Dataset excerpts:
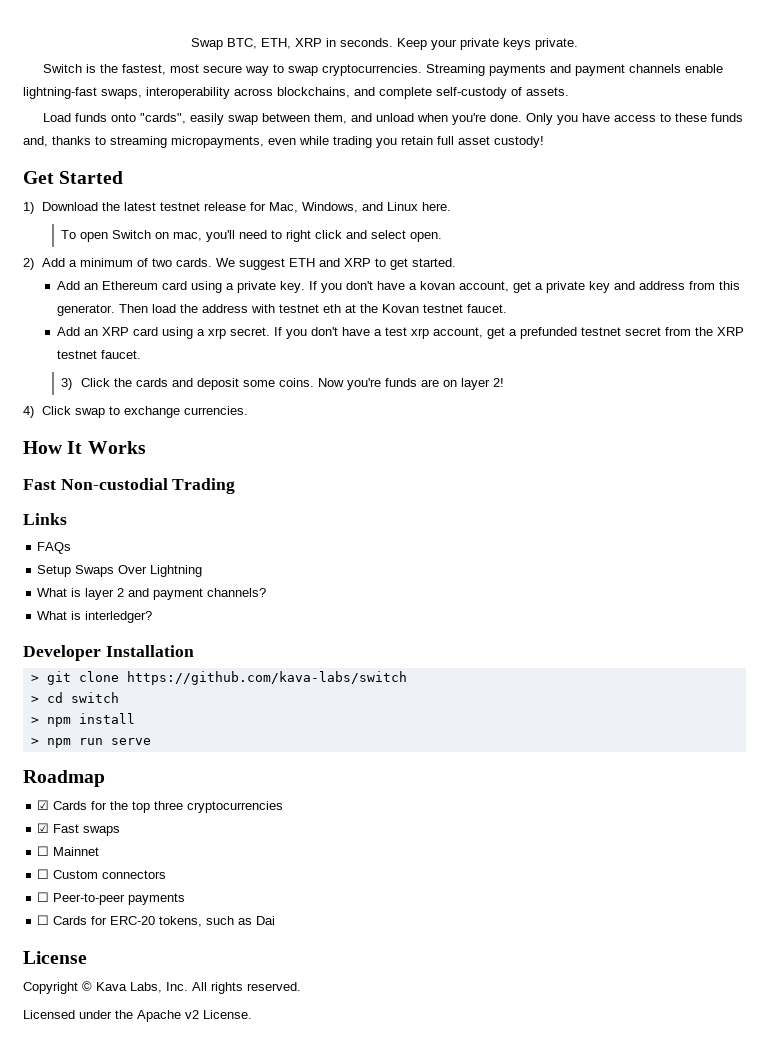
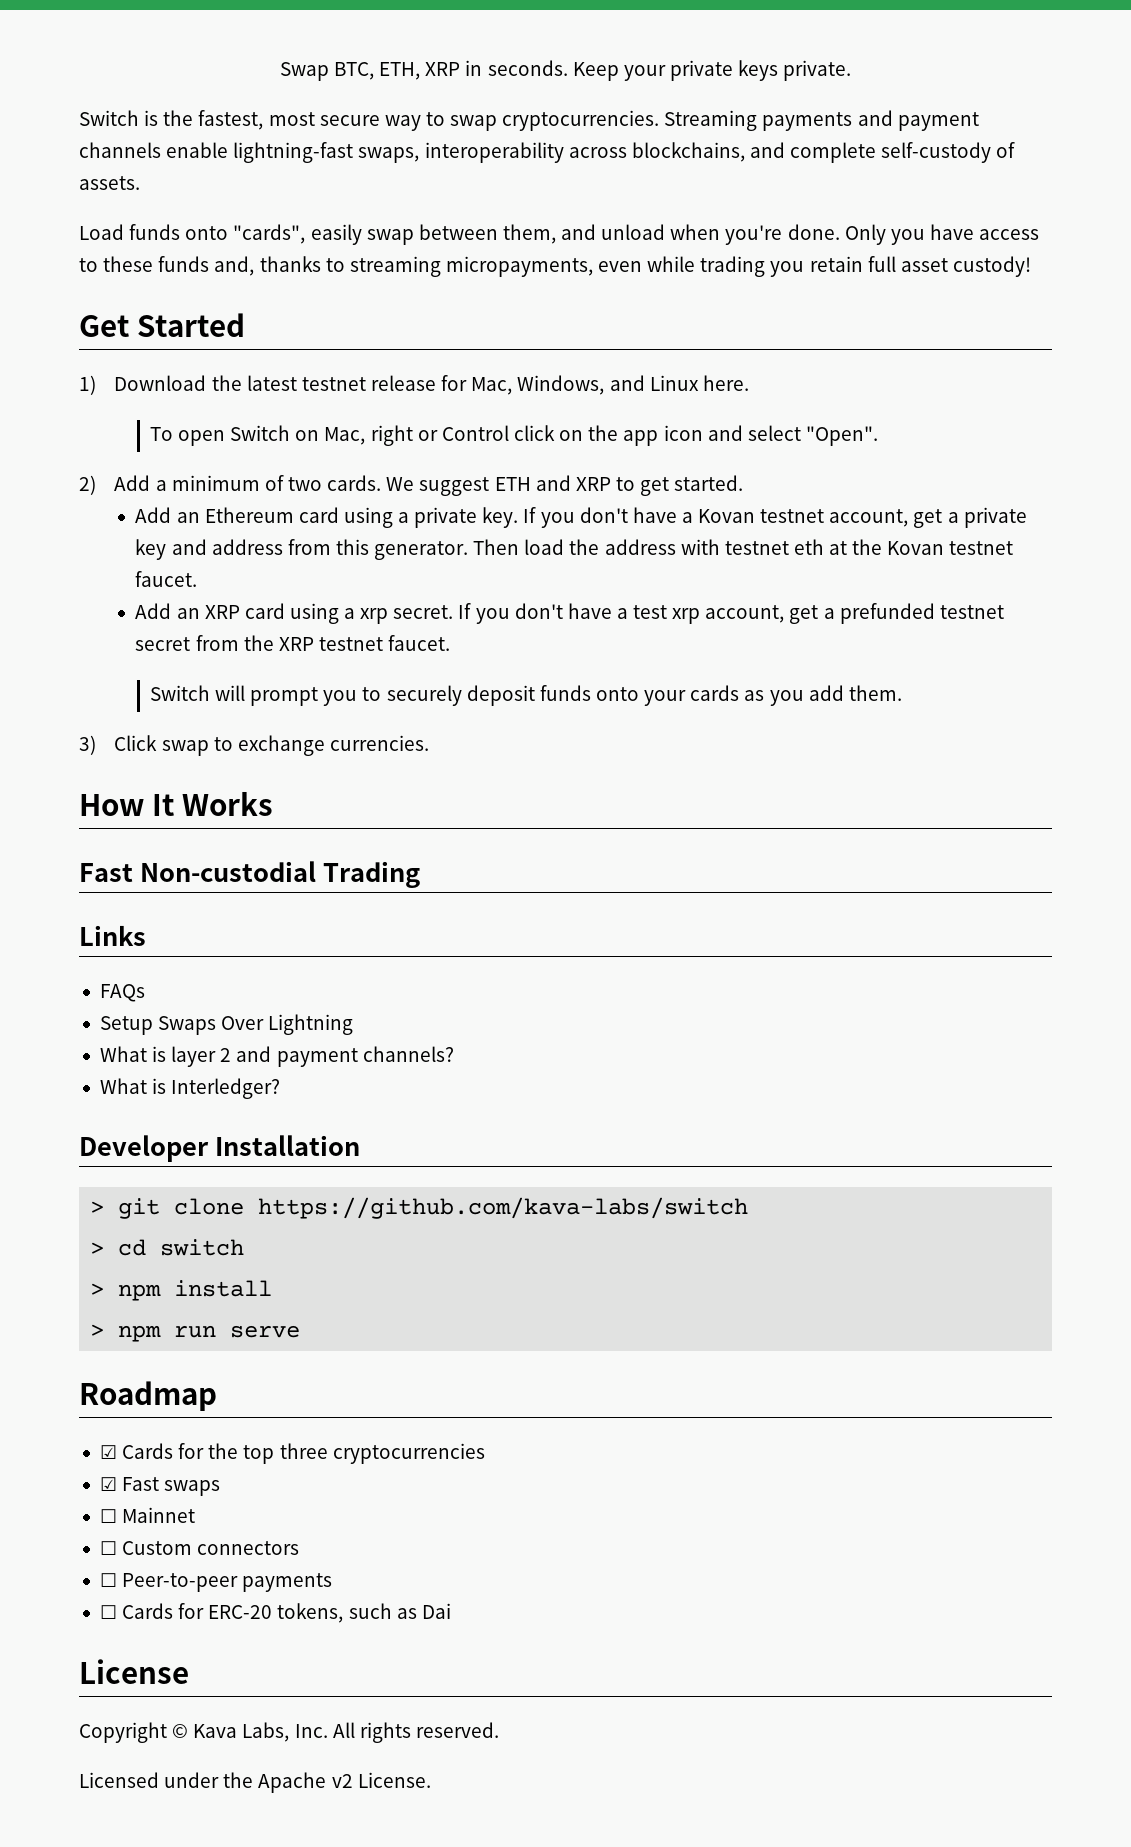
- To open Switch on mac, you'll need to right click and select open.
+ To open Switch on Mac, right or Control click on the app icon and select "Open".
- If you don't have a kovan account, get a private key and address from this generator.
+ If you don't have a Kovan testnet account, get a private key and address from this generator.
- 3) Click the cards and deposit some coins. Now you're funds are on layer 2!
- 4) Click swap to exchange currencies.
+ Switch will prompt you to securely deposit funds onto your cards as you add them.
+ 3) Click swap to exchange currencies.
- What is interledger?
+ What is Interledger?

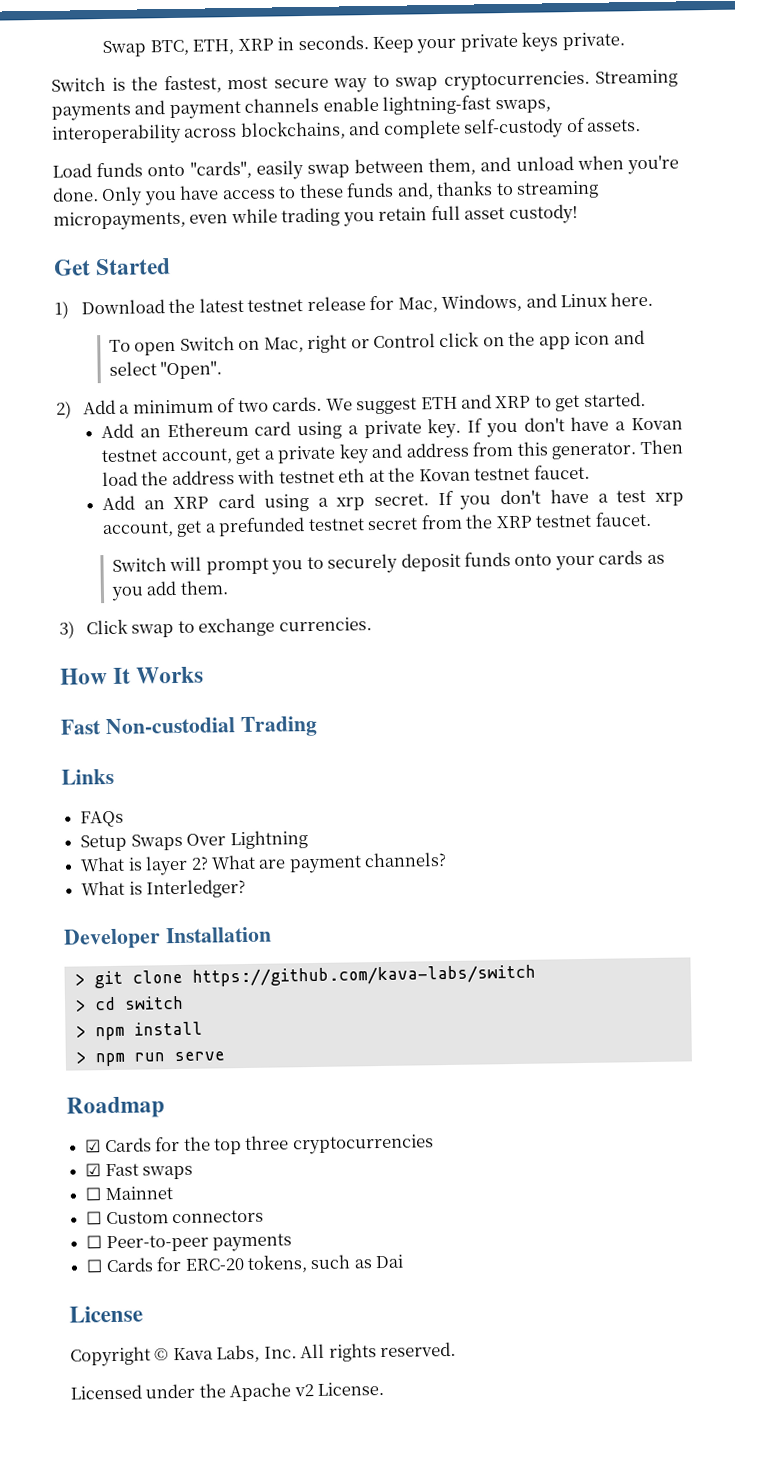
- What is layer 2 and payment channels?
+ What is layer 2? What are payment channels?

Activity: Nothing but a number is expected here: the number of lines in the entries that include the word "have".

Final answer: 2